↓↓↓

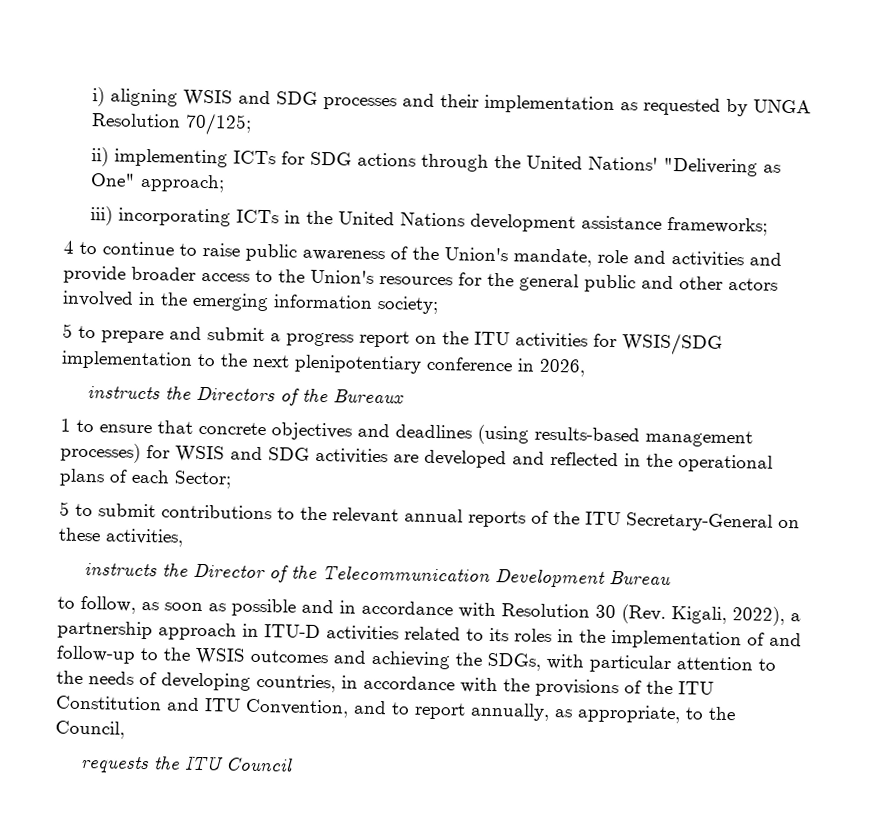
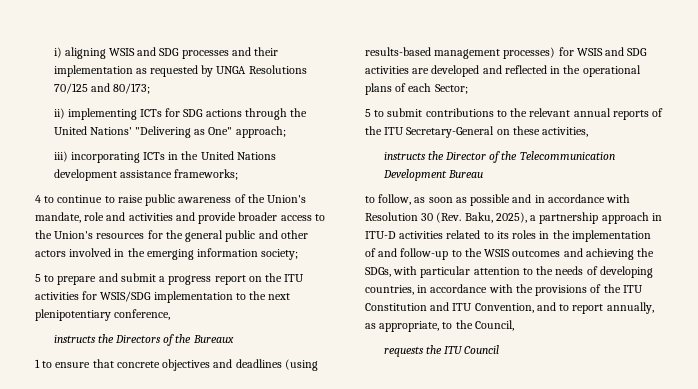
- i) aligning WSIS and SDG processes and their implementation as requested by UNGA Resolution 70/125;
+ i) aligning WSIS and SDG processes and their implementation as requested by UNGA Resolutions 70/125 and 80/173;
- 5 to prepare and submit a progress report on the ITU activities for WSIS/SDG implementation to the next plenipotentiary conference in 2026,
+ 5 to prepare and submit a progress report on the ITU activities for WSIS/SDG implementation to the next plenipotentiary conference,
- to follow, as soon as possible and in accordance with Resolution 30 (Rev. Kigali, 2022), a partnership approach in ITU-D activities related to its roles in the implementation of and follow-up to the WSIS outcomes and achieving the SDGs, with particular attention to the needs of developing countries, in accordance with the provisions of the ITU Constitution and ITU Convention, and to report annually, as appropriate, to the Council,
+ to follow, as soon as possible and in accordance with Resolution 30 (Rev. Baku, 2025), a partnership approach in ITU-D activities related to its roles in the implementation of and follow-up to the WSIS outcomes and achieving the SDGs, with particular attention to the needs of developing countries, in accordance with the provisions of the ITU Constitution and ITU Convention, and to report annually, as appropriate, to the Council,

↑↑↑

Please state the number of lines above that hold the string "UNGA", with nothing else added.

Answer section
2